08 Temmuz 2024 - 02:07 - Güncelleme: 08 Temmuz 2024 - 02:50

Abdal Mehmed Ben Hangi Zamandayım?
Yan masadan yükselen kahkahalar Ayten’in gönlüne hüzün bulutları getirdi. Kahkahalar yükseldikçe yüreği daralıyor, oğlunun hayâlinden gittikçe uzaklaşıyordu. Yaşlı kadının oğluyla birlikteliği dinginliğin içindeydi; gürültüden, şamata ve patırtıdan kaçmalıydı ki oğlunu rahatça düşünebilsin. Ayten günün sadece üç dört saati belki oğlunu düşünemiyordu ama o düşünemediği vakitlerde de oğlu rüyasına giriyordu.

Kahkahalar arttıkça gözleri doldu sonra da gül yanaklarına gözyaşları süzüldü. Durup dururken ağladığını sanacaktı insanlar. ‘‘Yapma,’’ dedi Münevver. ‘‘Aldırma sen, biliyorum rahatsız oldun ama senin derdinle dertlenecek değil insanlar, tanımaz etmezsin. Duymazlığa gel.’’ Bir yandan da Ayten’i buraya getirdiği için pişman olmuştu.

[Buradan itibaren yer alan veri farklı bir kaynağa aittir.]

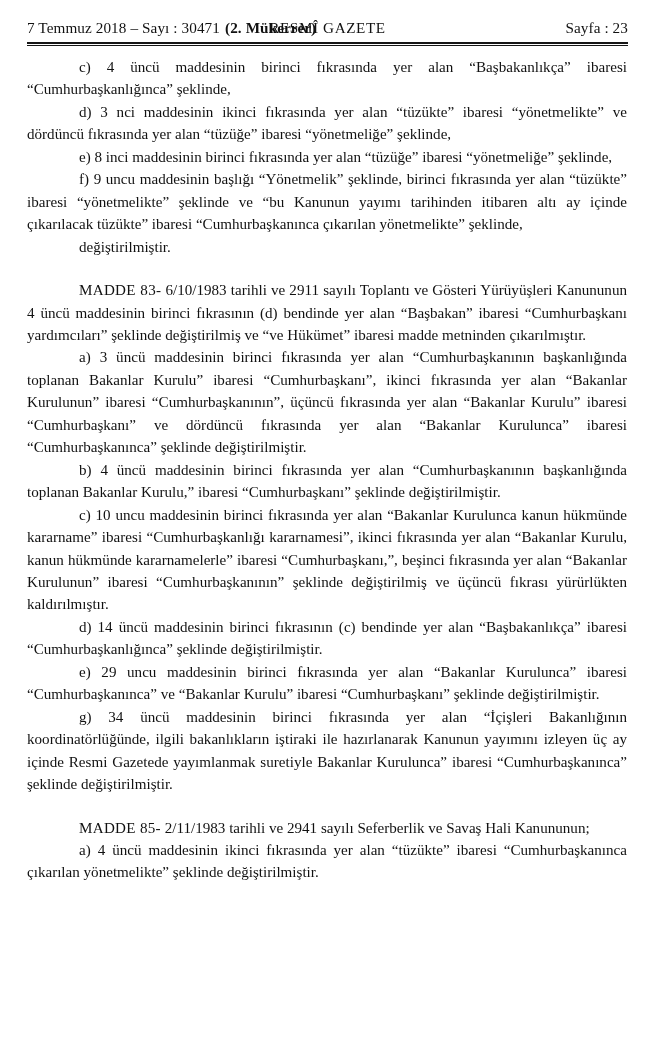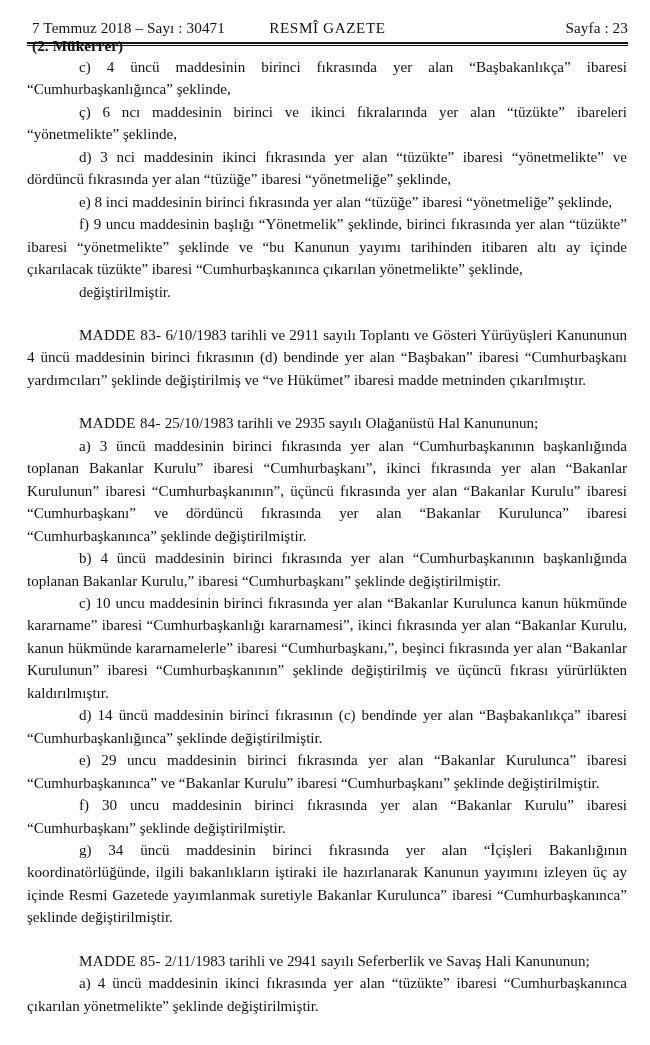--- a/index.html
+++ b/index.html
@@ -39,7 +39,6 @@
     display: flex;
     align-items: baseline;
     gap: 0;
-    flex-direction: column;
   }
 
   .head-issue { font-weight: 400; }

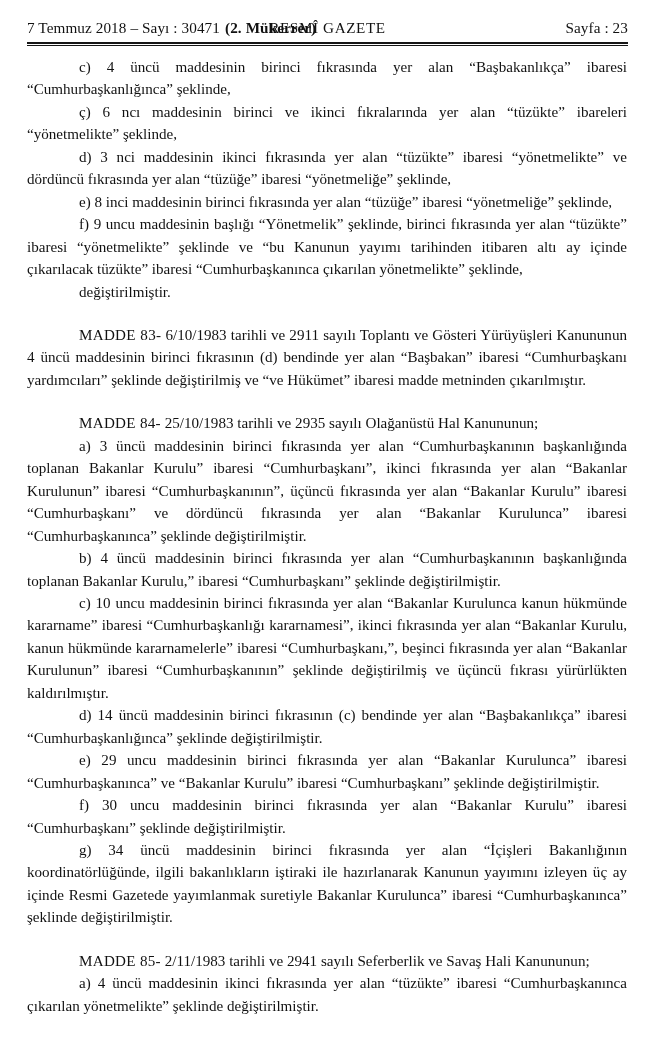--- a/index.html
+++ b/index.html
@@ -130,7 +130,6 @@
   <div class="body-col">
 
     <p class="para">c) 4 üncü maddesinin birinci fıkrasında yer alan “Başbakanlıkça” ibaresi “Cumhurbaşkanlığınca” şeklinde,</p>
-    <p class="para">ç) 6 ncı maddesinin birinci ve ikinci fıkralarında yer alan “tüzükte” ibareleri “yönetmelikte” şeklinde,</p>
     <p class="para">d) 3 nci maddesinin ikinci fıkrasında yer alan “tüzükte” ibaresi “yönetmelikte” ve dördüncü fıkrasında yer alan “tüzüğe” ibaresi “yönetmeliğe” şeklinde,</p>
     <p class="para">e) 8 inci maddesinin birinci fıkrasında yer alan “tüzüğe” ibaresi “yönetmeliğe” şeklinde,</p>
     <p class="para">f) 9 uncu maddesinin başlığı “Yönetmelik” şeklinde, birinci fıkrasında yer alan “tüzükte” ibaresi “yönetmelikte” şeklinde ve “bu Kanunun yayımı tarihinden itibaren altı ay içinde çıkarılacak tüzükte” ibaresi “Cumhurbaşkanınca çıkarılan yönetmelikte” şeklinde,</p>

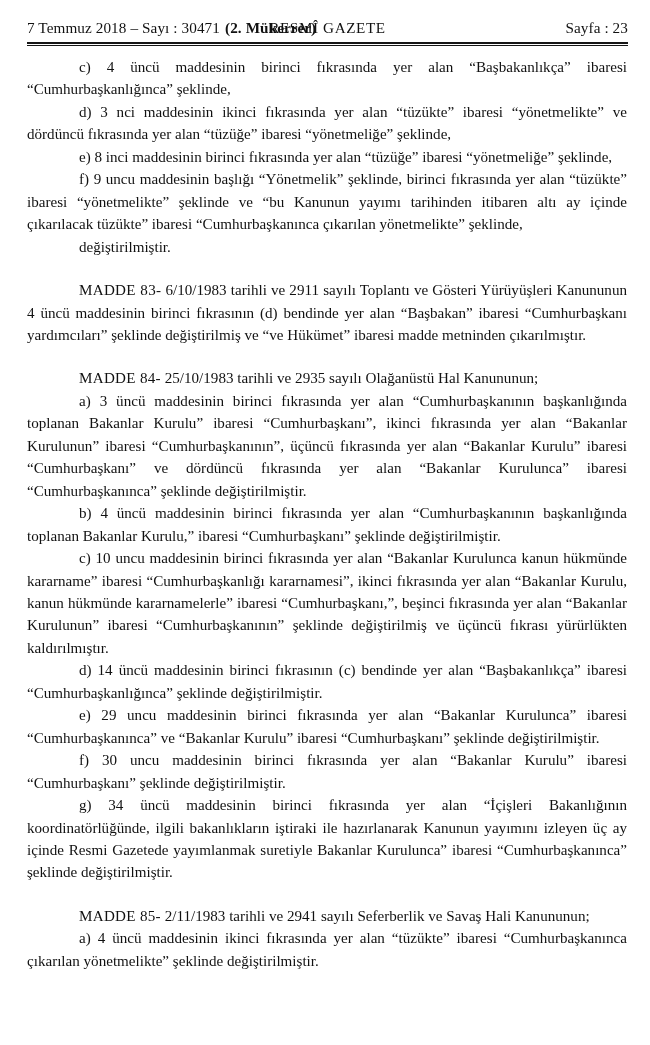--- a/index.html
+++ b/index.html
@@ -137,7 +137,6 @@
 
     <p class="para madde spacer-before"><span class="madde-label">MADDE 83-</span><span> 6/10/1983 tarihli ve 2911 sayılı Toplantı ve Gösteri Yürüyüşleri Kanununun 4 üncü maddesinin birinci fıkrasının (d) bendinde yer alan “Başbakan” ibaresi “Cumhurbaşkanı yardımcıları” şeklinde değiştirilmiş ve “ve Hükümet” ibaresi madde metninden çıkarılmıştır.</span></p>
 
-    <p class="para madde spacer-before"><span class="madde-label">MADDE 84-</span><span> 25/10/1983 tarihli ve 2935 sayılı Olağanüstü Hal Kanununun;</span></p>
 
     <p class="para">a) 3 üncü maddesinin birinci fıkrasında yer alan “Cumhurbaşkanının başkanlığında toplanan Bakanlar Kurulu” ibaresi “Cumhurbaşkanı”, ikinci fıkrasında yer alan “Bakanlar Kurulunun” ibaresi “Cumhurbaşkanının”, üçüncü fıkrasında yer alan “Bakanlar Kurulu” ibaresi “Cumhurbaşkanı” ve dördüncü fıkrasında yer alan “Bakanlar Kurulunca” ibaresi “Cumhurbaşkanınca” şeklinde değiştirilmiştir.</p>
     <p class="para">b) 4 üncü maddesinin birinci fıkrasında yer alan “Cumhurbaşkanının başkanlığında toplanan Bakanlar Kurulu,” ibaresi “Cumhurbaşkanı” şeklinde değiştirilmiştir.</p>

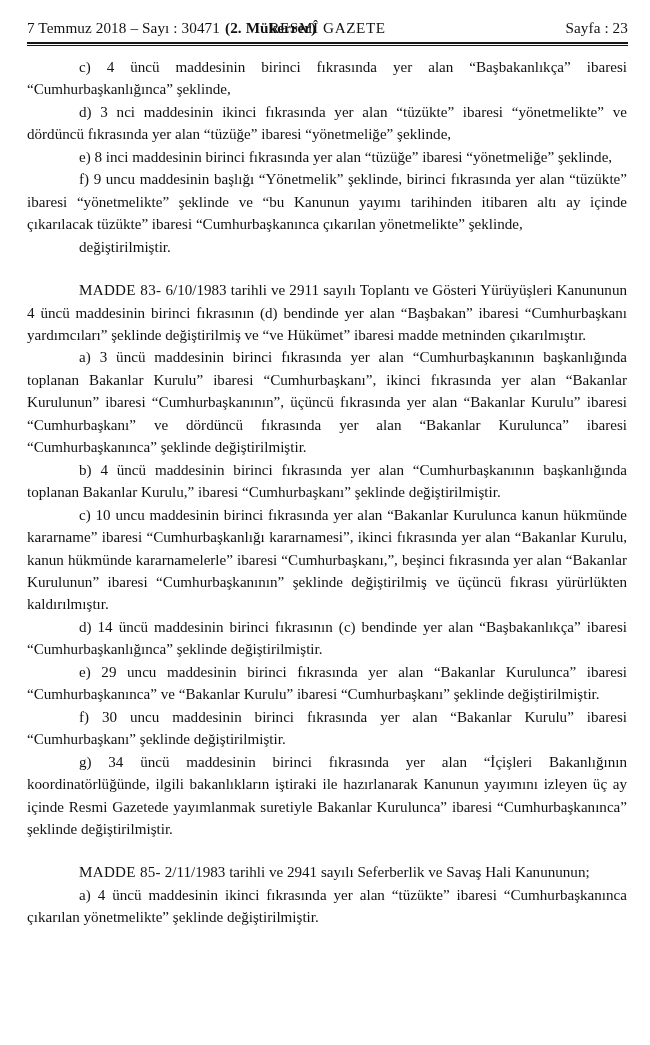--- a/index.html
+++ b/index.html
@@ -143,7 +143,6 @@
     <p class="para">c) 10 uncu maddesinin birinci fıkrasında yer alan “Bakanlar Kurulunca kanun hükmünde kararname” ibaresi “Cumhurbaşkanlığı kararnamesi”, ikinci fıkrasında yer alan “Bakanlar Kurulu, kanun hükmünde kararnamelerle” ibaresi “Cumhurbaşkanı,”, beşinci fıkrasında yer alan “Bakanlar Kurulunun” ibaresi “Cumhurbaşkanının” şeklinde değiştirilmiş ve üçüncü fıkrası yürürlükten kaldırılmıştır.</p>
     <p class="para">d) 14 üncü maddesinin birinci fıkrasının (c) bendinde yer alan “Başbakanlıkça” ibaresi “Cumhurbaşkanlığınca” şeklinde değiştirilmiştir.</p>
     <p class="para">e) 29 uncu maddesinin birinci fıkrasında yer alan “Bakanlar Kurulunca” ibaresi “Cumhurbaşkanınca” ve “Bakanlar Kurulu” ibaresi “Cumhurbaşkanı” şeklinde değiştirilmiştir.</p>
-    <p class="para">f) 30 uncu maddesinin birinci fıkrasında yer alan “Bakanlar Kurulu” ibaresi “Cumhurbaşkanı” şeklinde değiştirilmiştir.</p>
     <p class="para">g) 34 üncü maddesinin birinci fıkrasında yer alan “İçişleri Bakanlığının koordinatörlüğünde, ilgili bakanlıkların iştiraki ile hazırlanarak Kanunun yayımını izleyen üç ay içinde Resmi Gazetede yayımlanmak suretiyle Bakanlar Kurulunca” ibaresi “Cumhurbaşkanınca” şeklinde değiştirilmiştir.</p>
 
     <p class="para madde spacer-before"><span class="madde-label">MADDE 85-</span><span> 2/11/1983 tarihli ve 2941 sayılı Seferberlik ve Savaş Hali Kanununun;</span></p>

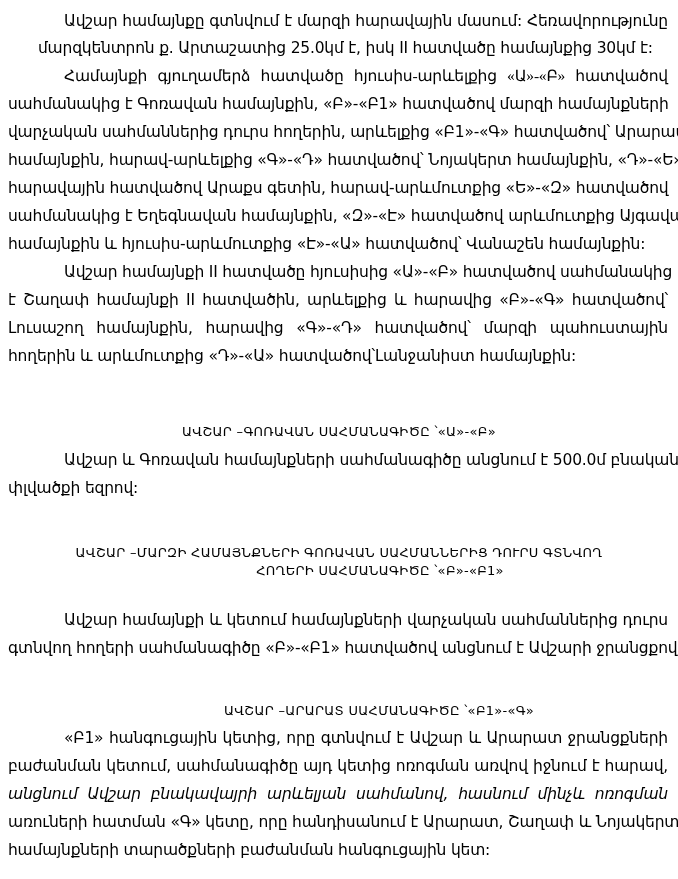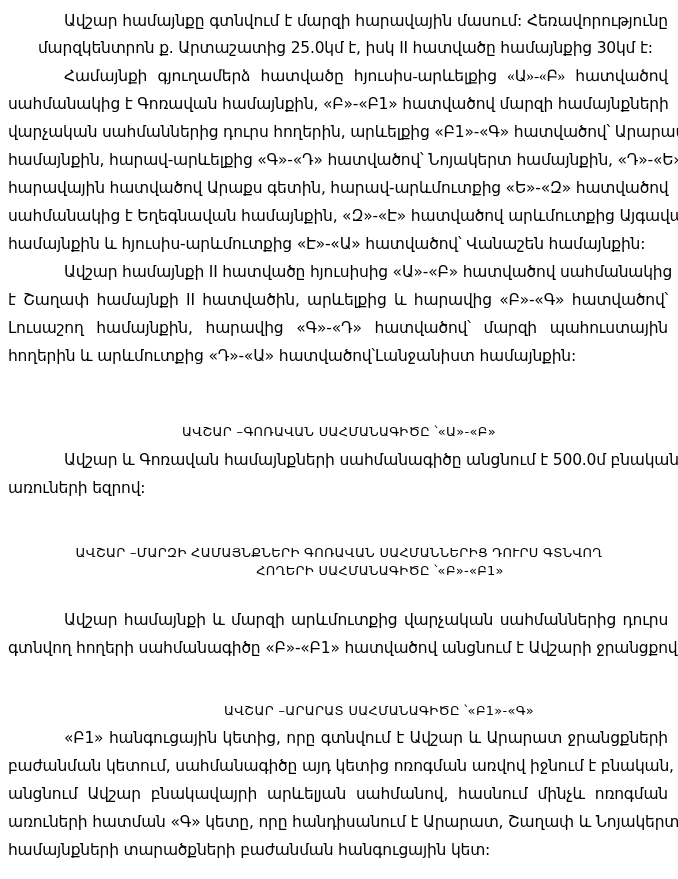--- a/index.html
+++ b/index.html
@@ -44,7 +44,7 @@
   <div>
     <div class="heading" style="top:419px;">ԱՎՇԱՐ –ԳՈՌԱՎԱՆ ՍԱՀՄԱՆԱԳԻԾԸ ՝«Ա»-«Բ»</div>
     <div class="line indent" style="top:446px;">Ավշար և Գոռավան համայնքների սահմանագիծը անցնում է 500.0մ բնական</div>
-    <div class="line just last" style="top:474px;">առուների եզրով:</div>
+    <div class="line just last" style="top:474px;">փլվածքի եզրով:</div>
   </div>
 
   <div>

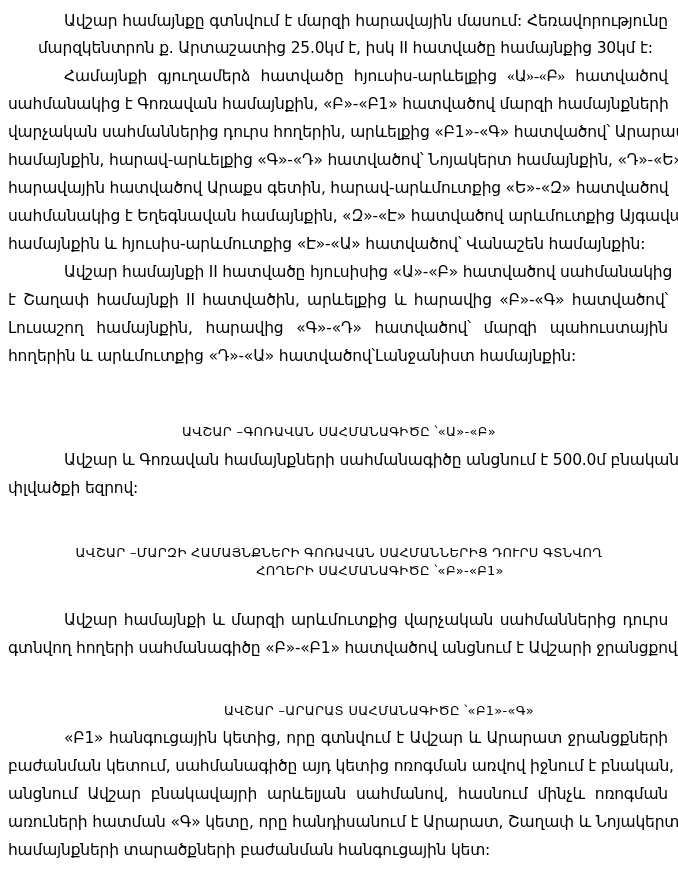--- a/index.html
+++ b/index.html
@@ -50,7 +50,7 @@
   <div>
     <div class="heading" style="top:540px;">ԱՎՇԱՐ –ՄԱՐԶԻ ՀԱՄԱՅՆՔՆԵՐԻ ԳՈՌԱՎԱՆ ՍԱՀՄԱՆՆԵՐԻՑ ԴՈՒՐՍ ԳՏՆՎՈՂ</div>
     <div class="heading" style="top:558px;padding-left:41px;">ՀՈՂԵՐԻ ՍԱՀՄԱՆԱԳԻԾԸ ՝«Բ»-«Բ1»</div>
-    <div class="line indent" style="top:606px;">Ավշար համայնքի և մարզի արևմուտքից վարչական սահմաններից դուրս</div>
+    <div class="line indent" style="top:606px;">Ավշար համայնքի և կետում համայնքների վարչական սահմաններից դուրս</div>
     <div class="line just last" style="top:634px;">գտնվող հողերի սահմանագիծը «Բ»-«Բ1» հատվածով անցնում է Ավշարի ջրանցքով:</div>
   </div>
 

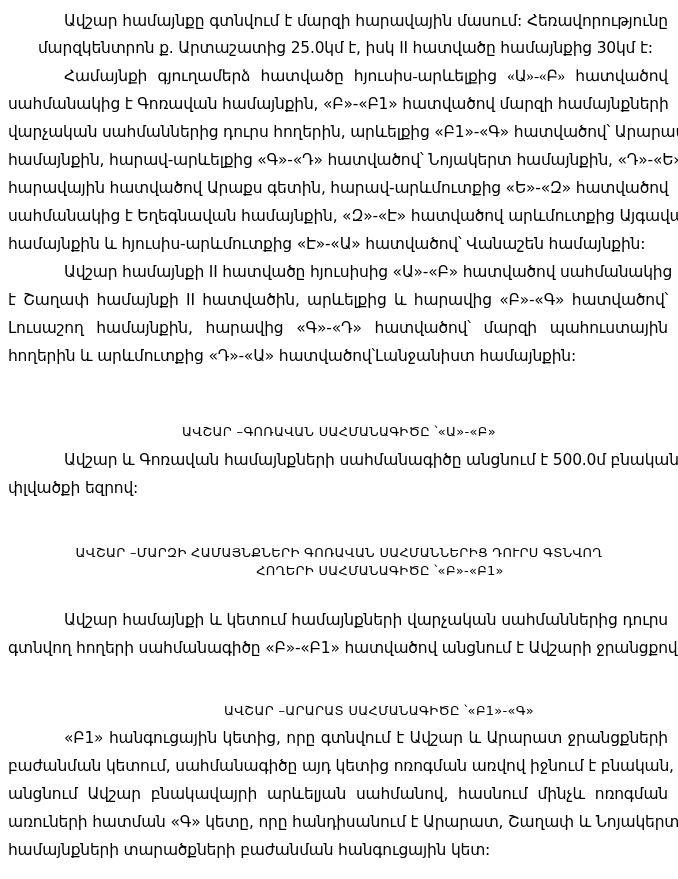--- a/index.html
+++ b/index.html
@@ -57,7 +57,7 @@
   <div>
     <div class="heading" style="top:698px;margin-left:40px;">ԱՎՇԱՐ –ԱՐԱՐԱՏ ՍԱՀՄԱՆԱԳԻԾԸ ՝«Բ1»-«Գ»</div>
     <div class="line indent" style="top:724px;">«Բ1» հանգուցային կետից, որը գտնվում է Ավշար և Արարատ ջրանցքների</div>
-    <div class="line just" style="top:752px;">բաժանման կետում, սահմանագիծը այդ կետից ոռոգման առվով իջնում է բնական,</div>
+    <div class="line just" style="top:752px;">բաժանման կետում, սահմանագիծը այդ կետից ոռոգման առվով իջնում է հարավ,</div>
     <div class="line just" style="top:780px;">անցնում Ավշար բնակավայրի արևելյան սահմանով, հասնում մինչև ոռոգման</div>
     <div class="line just" style="top:808px;">առուների հատման «Գ» կետը, որը հանդիսանում է Արարատ, Շաղափ և Նոյակերտ</div>
     <div class="line just last" style="top:836px;">համայնքների տարածքների բաժանման հանգուցային կետ:</div>

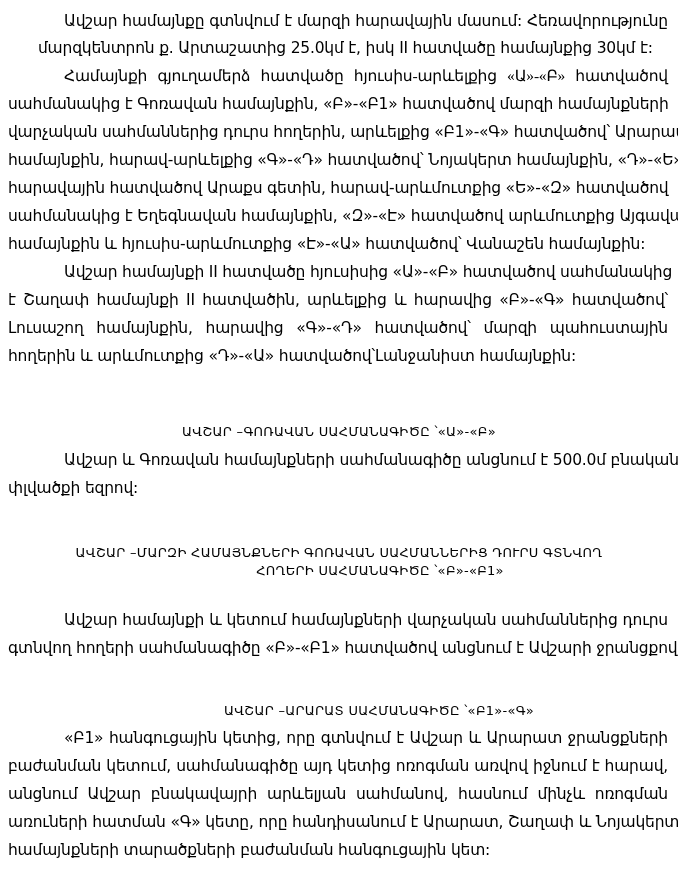--- a/index.html
+++ b/index.html
@@ -58,7 +58,7 @@
     <div class="heading" style="top:698px;margin-left:40px;">ԱՎՇԱՐ –ԱՐԱՐԱՏ ՍԱՀՄԱՆԱԳԻԾԸ ՝«Բ1»-«Գ»</div>
     <div class="line indent" style="top:724px;">«Բ1» հանգուցային կետից, որը գտնվում է Ավշար և Արարատ ջրանցքների</div>
     <div class="line just" style="top:752px;">բաժանման կետում, սահմանագիծը այդ կետից ոռոգման առվով իջնում է հարավ,</div>
-    <div class="line just" style="top:780px;">անցնում Ավշար բնակավայրի արևելյան սահմանով, հասնում մինչև ոռոգման</div>
+    <div class="line just" style="top:780px;font-style:italic;">անցնում Ավշար բնակավայրի արևելյան սահմանով, հասնում մինչև ոռոգման</div>
     <div class="line just" style="top:808px;">առուների հատման «Գ» կետը, որը հանդիսանում է Արարատ, Շաղափ և Նոյակերտ</div>
     <div class="line just last" style="top:836px;">համայնքների տարածքների բաժանման հանգուցային կետ:</div>
   </div>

Ayten omuzlarını büktü, sonra dikelip yan masadakilere ‘‘Biraz yavaş gülün,’’ dedi. Ayten’in bu söylediği genç kadınların üzerinde kötü bir tesir bıraktı, kıpırdanıp etraflarına bakındılar, hemen bitişik masadaki Ayten’i gördüler.  Kızıl saçlı olan genç kadın, ‘‘Bize mi söylüyorsunuz?’’ diye dudak büzdü. ‘‘Evet size söylüyorum, biraz daha az gürültü yapın,’’ diye tekrarladı Ayten.  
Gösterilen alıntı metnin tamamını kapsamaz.